Start of Block
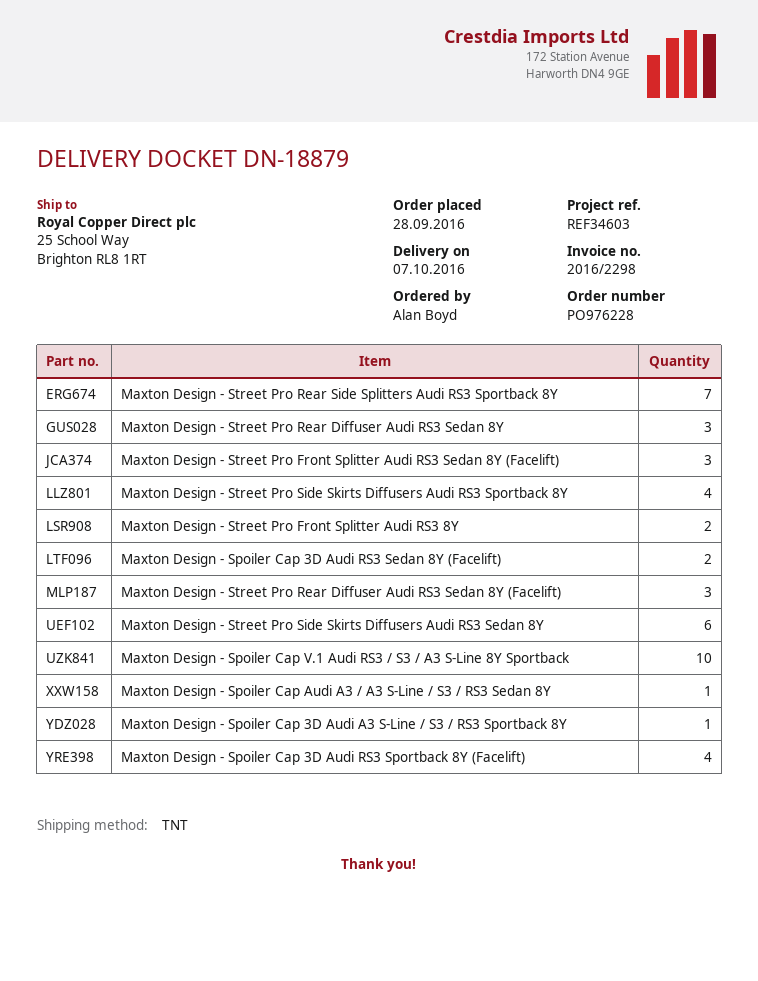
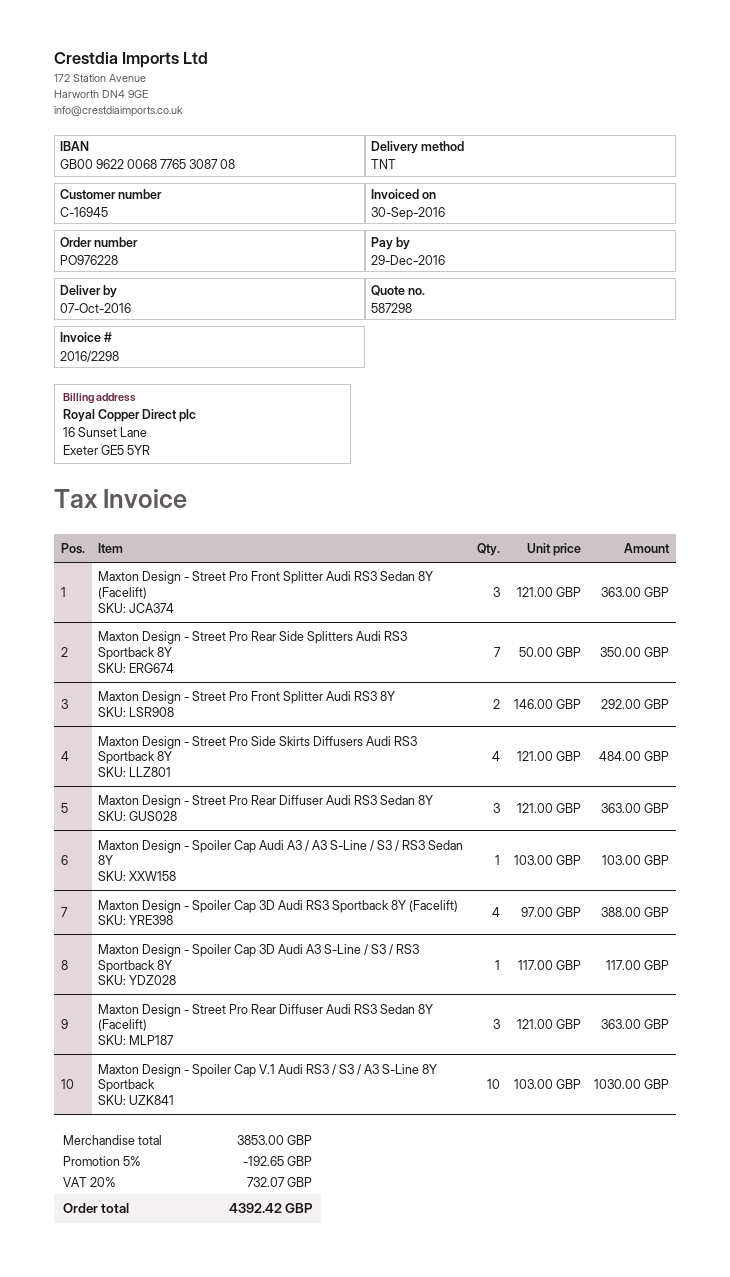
Maxton Design - Spoiler Cap 3D Audi RS3 Sedan 8Y (Facelift): 2 -> none
Maxton Design - Street Pro Side Skirts Diffusers Audi RS3 Sedan 8Y: 6 -> none

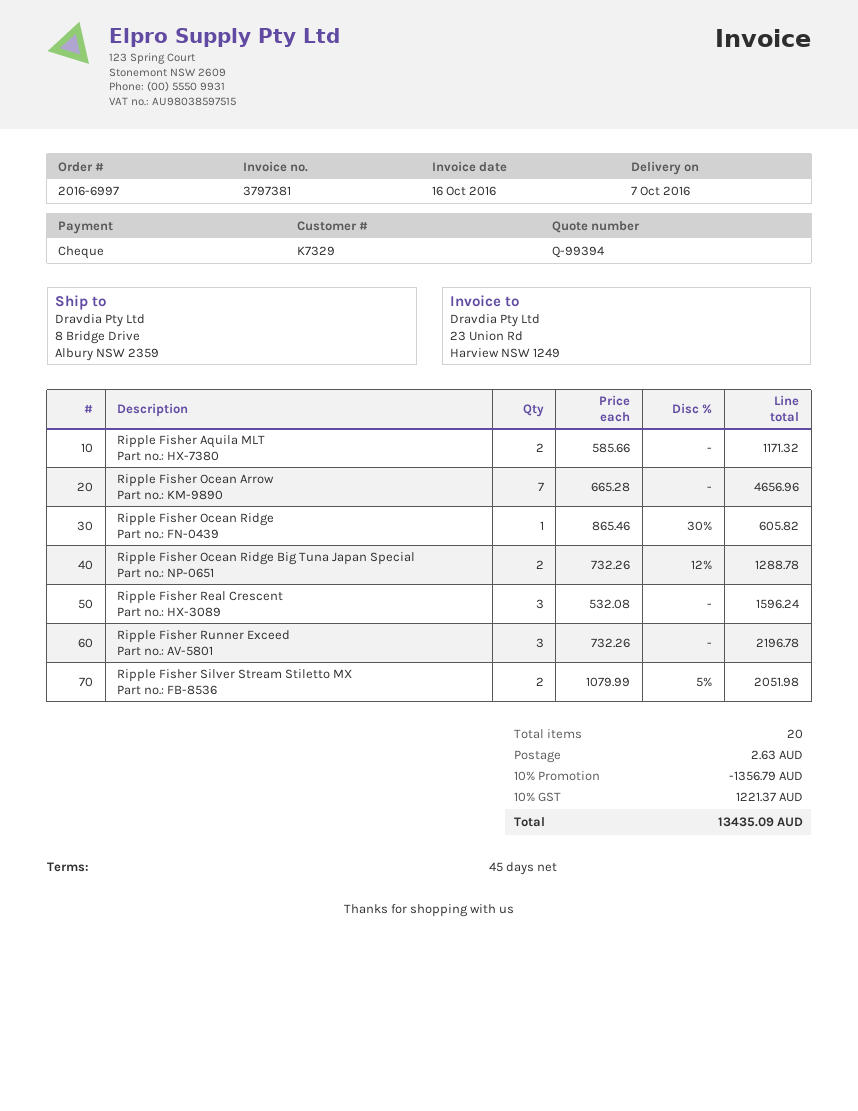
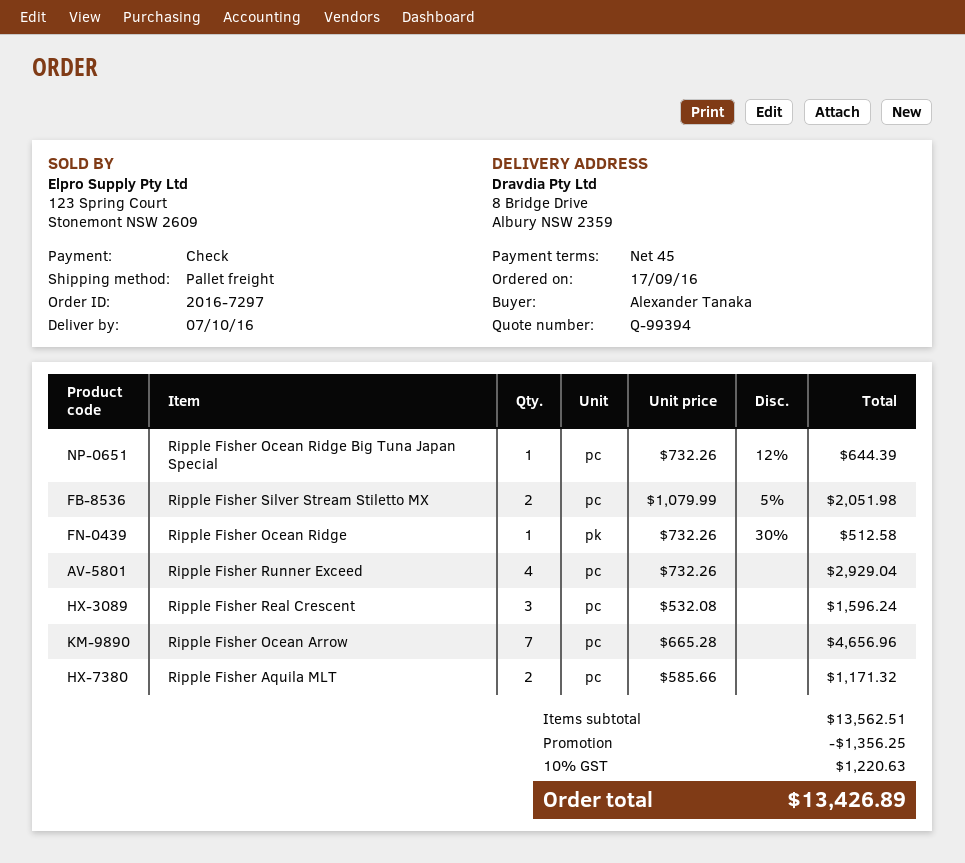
order number: 2016-6997 -> 2016-7297
Ripple Fisher Ocean Ridge: 1 x 865.46 - 30% = 605.82 -> 1 x 732.26 - 30% = 512.58
Ripple Fisher Ocean Ridge Big Tuna Japan Special: 2 x 732.26 - 12% = 1288.78 -> 1 x 732.26 - 12% = 644.39
Ripple Fisher Runner Exceed: 3 x 732.26 = 2196.78 -> 4 x 732.26 = 2929.04
discount: 1356.79 -> 1356.25
shipping: 2.63 -> none
tax: 10% = 1221.37 -> 10% = 1220.63
total: 13435.09 -> 13426.89

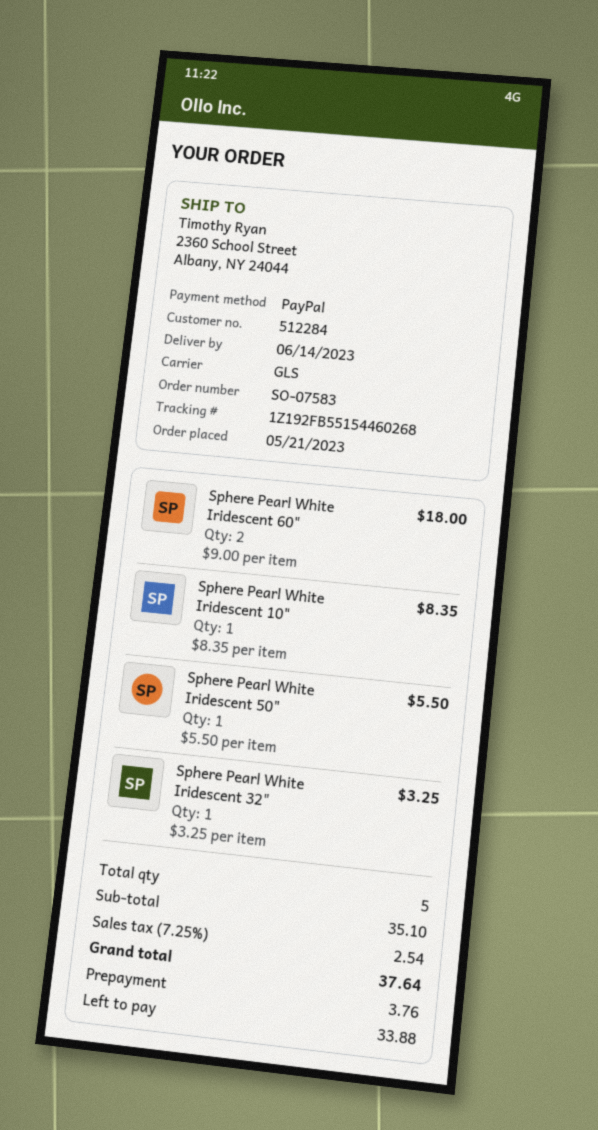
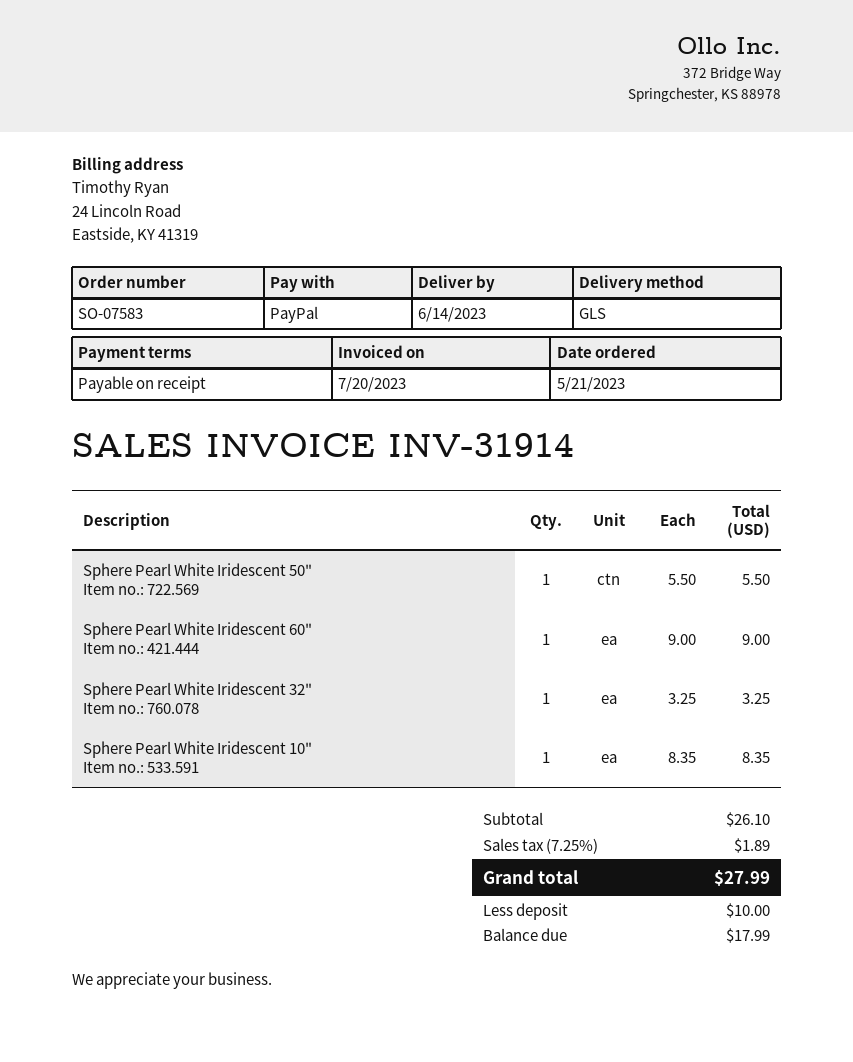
Sphere Pearl White Iridescent 60": 2 x 9.00 = 18.00 -> 1 x 9.00 = 9.00
subtotal: 35.10 -> 26.10
tax: 7.25% = 2.54 -> 7.25% = 1.89
total: 37.64 -> 27.99
deposit: 3.76 -> 10.00
balance: 33.88 -> 17.99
End of Block
Only the lines from the first line of the listing above through the line with "Ripple Fisher Ocean Ridge: 1" should be set down, exactly and without pictures.

Maxton Design - Spoiler Cap 3D Audi RS3 Sedan 8Y (Facelift): 2 -> none
Maxton Design - Street Pro Side Skirts Diffusers Audi RS3 Sedan 8Y: 6 -> none

order number: 2016-6997 -> 2016-7297
Ripple Fisher Ocean Ridge: 1 x 865.46 - 30% = 605.82 -> 1 x 732.26 - 30% = 512.58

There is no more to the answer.